Tuesday, July 08, 2003
 
Snail Name
My friend Jed (a.k.a. Fred) has successfully named the snail: Vroom. Apart from the obvious speed connotations, it has the additional benefit of accurately describing one of the former members of our pool who used to swim laps every night before closing. The similarity in their speed and aquatic gait is uncanny.

I have settled on a name for the crab: Cool Hand Luke. He has an intense desire to be free and devastating blue eyes, so I had no choice.

Also, we shan't be needing a name for the baby girl fish. Apparently the elder fish and crab could not wait for my return and disposed of her. I would bring suit against them, but the habeas pisces statutes make it difficult to prosecute. So, we're still looking for names for the mother fish. My leading contender is Patsy Ramsey, but I'm open to other suggestions.

Monday, July 07, 2003
 
Quadruple Digits?!
I'm both amazed and pleased that the counter has ticked over the 1000 barrier. And that's without my checking every day between Wed and today. I had thought it would take at least 1000 days, but thanks to you disturbed few, we accomplished the task in only, what, 15 weeks? From 3 years to 3.5 months. That's some fine compression.

I went to Birmingham this weekend, and probably the highlight was the zoo. They have a surprisingly decent mix of creatures. I can't imagine that most of them particularly care for the near-tropical habitat forced upon them, but I'm sure the same can be said for the inhabitants of Camp X-Ray.

Today's tale though is about access for the disabled. Everyone thinks, "Well, let's install a ramp, and everything will be hunky dory." Trust me, after a few hours pushing an adult in a wheelchair on ramps with a grade approximating the White Cliffs of Dover, a ramp may make a place accessible, but it doesn't make it reasonably accommoadated.

Perhaps the typcially disabled person in Birmingham is sufficiently well-to-do to have a motorized wheelchair, making even the steepest incline passable. This was not our case this weekend. Not even Camus could have rationalized success in this Sisyphean task. It's as if there were stairs connecting sections of the park and somebody had the bright idea to fill the negative space with concrete. Problem solved!

And going uphill is the easy part. Talk about negative resistance training. I guess we should be thankful that it was only half the run of a mall escalator. Sadly, it was often about twice the rise.

I suppose parents grapple with this on a regular basis pushing strollers. However, no matter how much crap they saddle the strollers with (babies excluded from the crap factor), the mass simply can't compare and the problem is essentially self-correcting (you can always leave crap in the car). With an adult disabled person, there is nothing to leave behind. As an experiment, try pushing your spouse in a grocery cart through a skateboard park.

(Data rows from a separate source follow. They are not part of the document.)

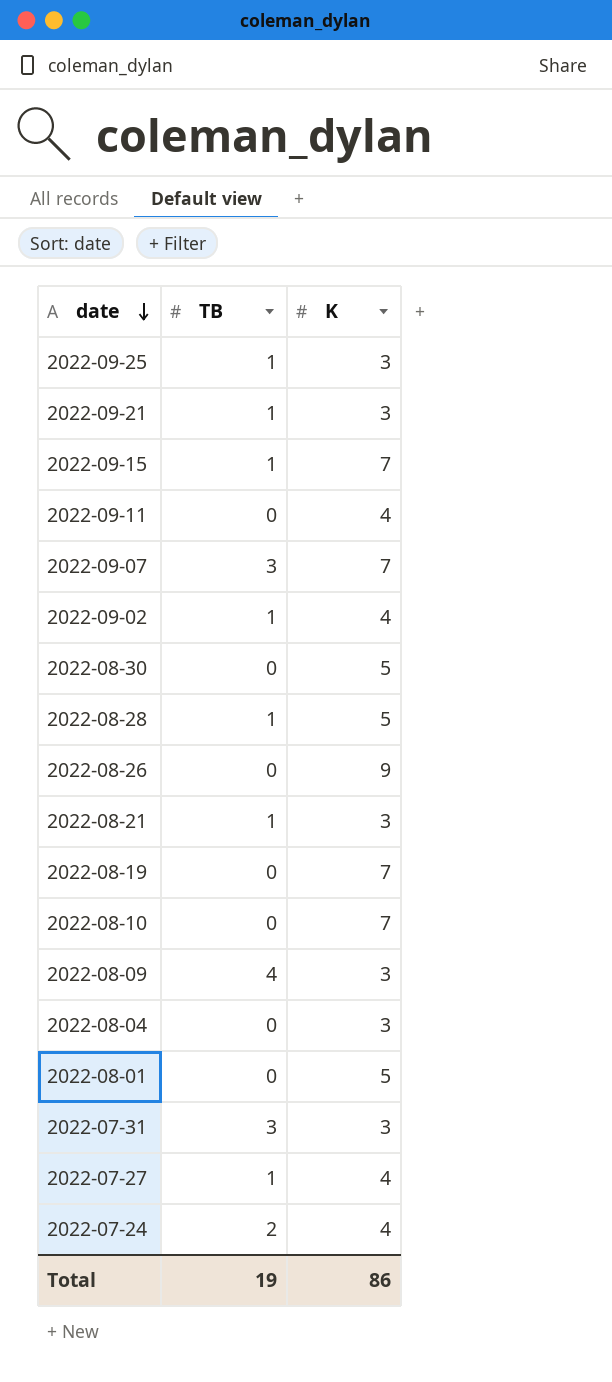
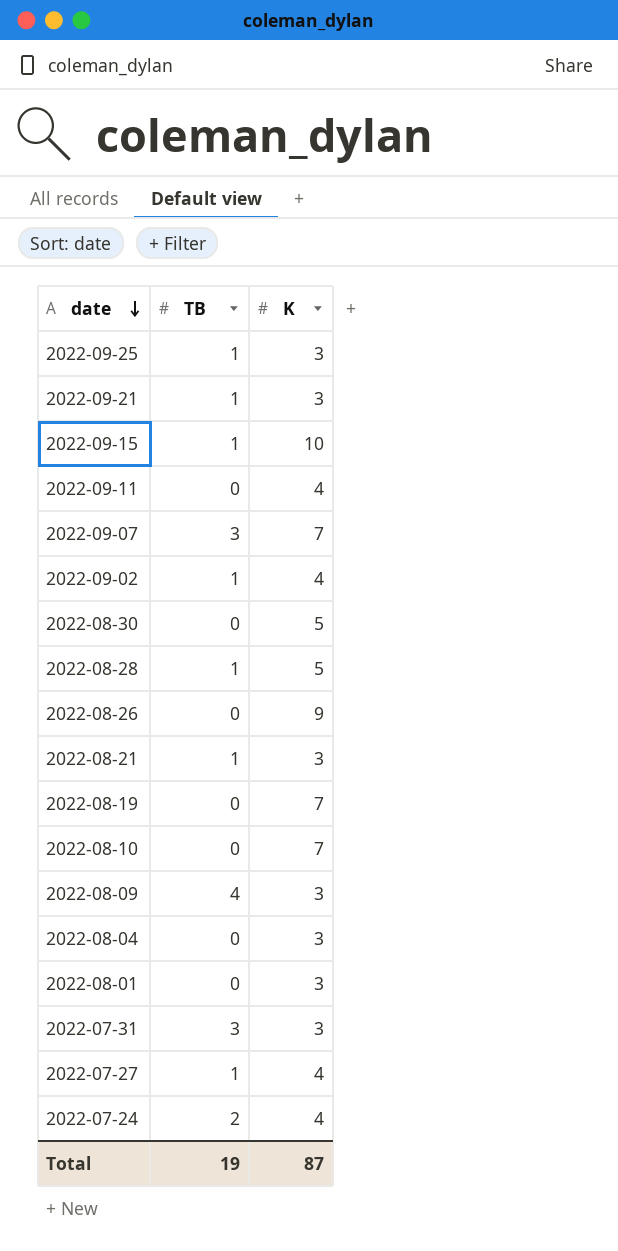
2022-09-15 | K: 7 -> 10
2022-08-01 | K: 5 -> 3
Total | K: 86 -> 87

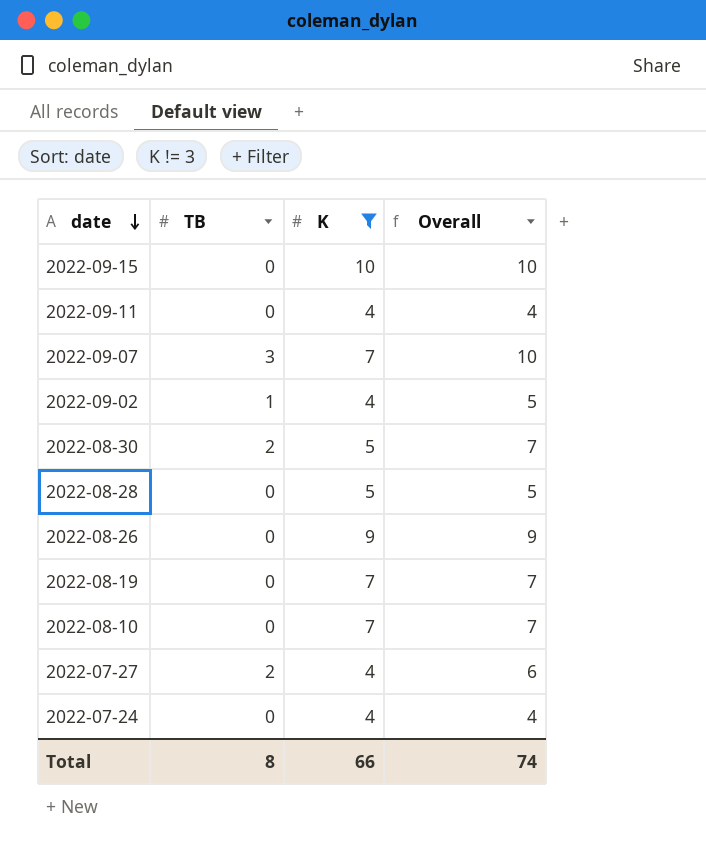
filter: none -> K != 3
column Overall | formula: none -> [TB] + [K]
2022-09-15 | TB: 1 -> 0
2022-08-30 | TB: 0 -> 2
2022-08-28 | TB: 1 -> 0
2022-07-27 | TB: 1 -> 2
2022-07-24 | TB: 2 -> 0
Total | TB: 19 -> 8
Total | K: 87 -> 66

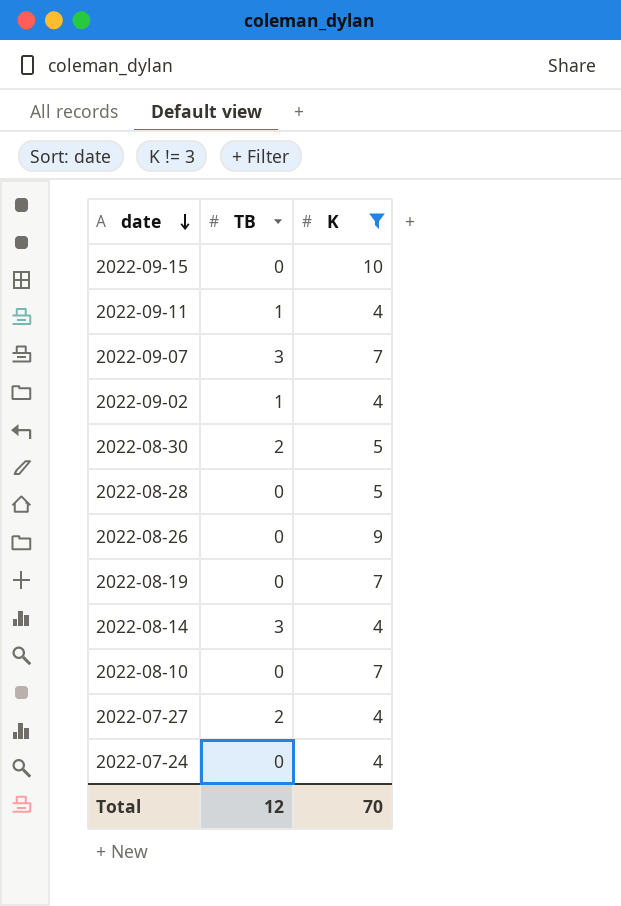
column Overall | formula: [TB] + [K] -> none
2022-09-11 | TB: 0 -> 1
row 2022-08-14: none -> 3 | 4
Total | TB: 8 -> 12
Total | K: 66 -> 70

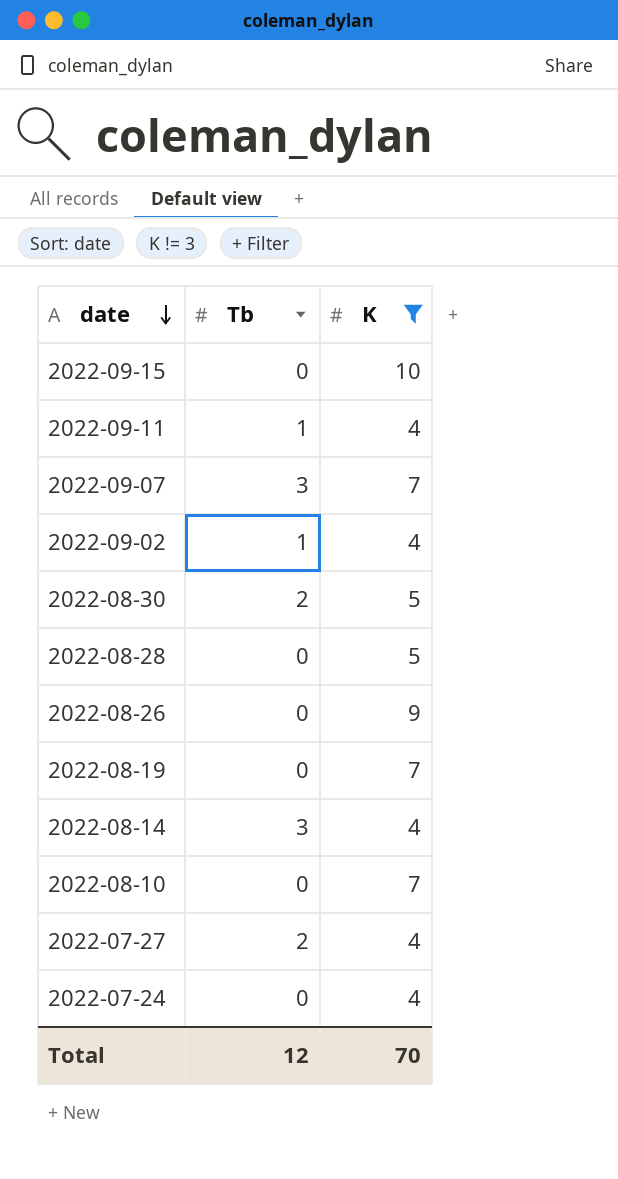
column name: TB -> Tb

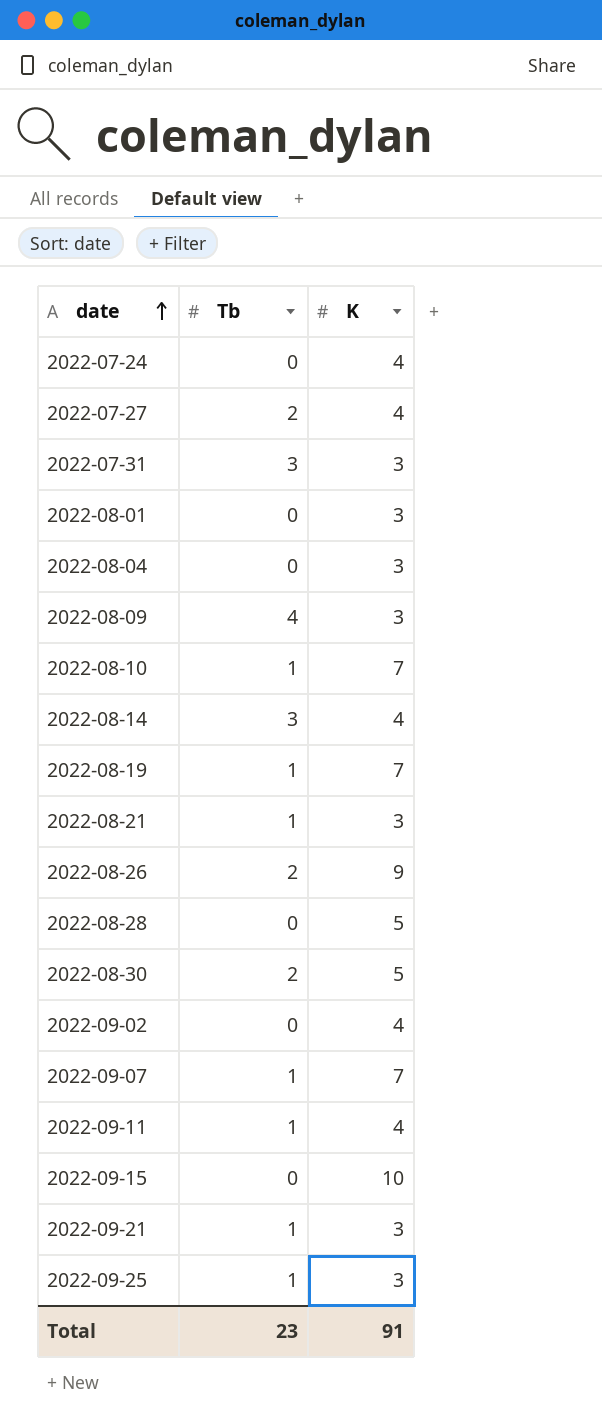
filter: K != 3 -> none
row order: date descending -> date ascending
2022-08-10 | Tb: 0 -> 1
2022-08-19 | Tb: 0 -> 1
2022-08-26 | Tb: 0 -> 2
2022-09-02 | Tb: 1 -> 0
2022-09-07 | Tb: 3 -> 1
Total | Tb: 12 -> 23
Total | K: 70 -> 91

So, the next time someone complains about the ADA or says something about how we already have a bunch of ramps, know that there is still a ways to go to achieve reasonable accommodation for the disabled.

Wednesday, July 02, 2003
 
Legit Pub
Less than a week after my latest Slant article, I am proud to say I finally have an accepted publication in my "real" job. I just got notice that an article I wrote will appear in a future issue of Psychiatric Services. Yippee! Not going to win article of the year, but it's a publication that counts.

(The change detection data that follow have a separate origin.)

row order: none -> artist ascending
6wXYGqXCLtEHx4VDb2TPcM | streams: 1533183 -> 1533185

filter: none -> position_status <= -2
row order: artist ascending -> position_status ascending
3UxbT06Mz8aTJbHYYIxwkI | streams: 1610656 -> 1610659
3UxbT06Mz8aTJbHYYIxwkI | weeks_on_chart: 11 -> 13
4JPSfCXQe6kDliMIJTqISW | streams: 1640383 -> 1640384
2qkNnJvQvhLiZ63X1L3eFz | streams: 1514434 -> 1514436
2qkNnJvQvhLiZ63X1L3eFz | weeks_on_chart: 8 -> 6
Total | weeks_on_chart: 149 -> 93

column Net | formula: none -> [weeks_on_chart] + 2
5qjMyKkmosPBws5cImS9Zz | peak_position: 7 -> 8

Meanwhile, I realized I haven't updated you on my new fish. Some of you may recall that I got a couple of Wal-Mart goldfish, one who died in a day, the other who died eight days later. Well, a buddy of mine is a recovering-aquarium owner, and he got me a replacement guppy setup: live plants, 3 guppies, and a crab. We added a snail and an extra little plant. Probably way too crowded, but everyone's alive after a week. I have a male, a female, and a teen female. I know, my male fish has the life we aspire to. I guess he shall be named Maxim. If you have name suggestions for the crab, snail, and girl fish mail them in.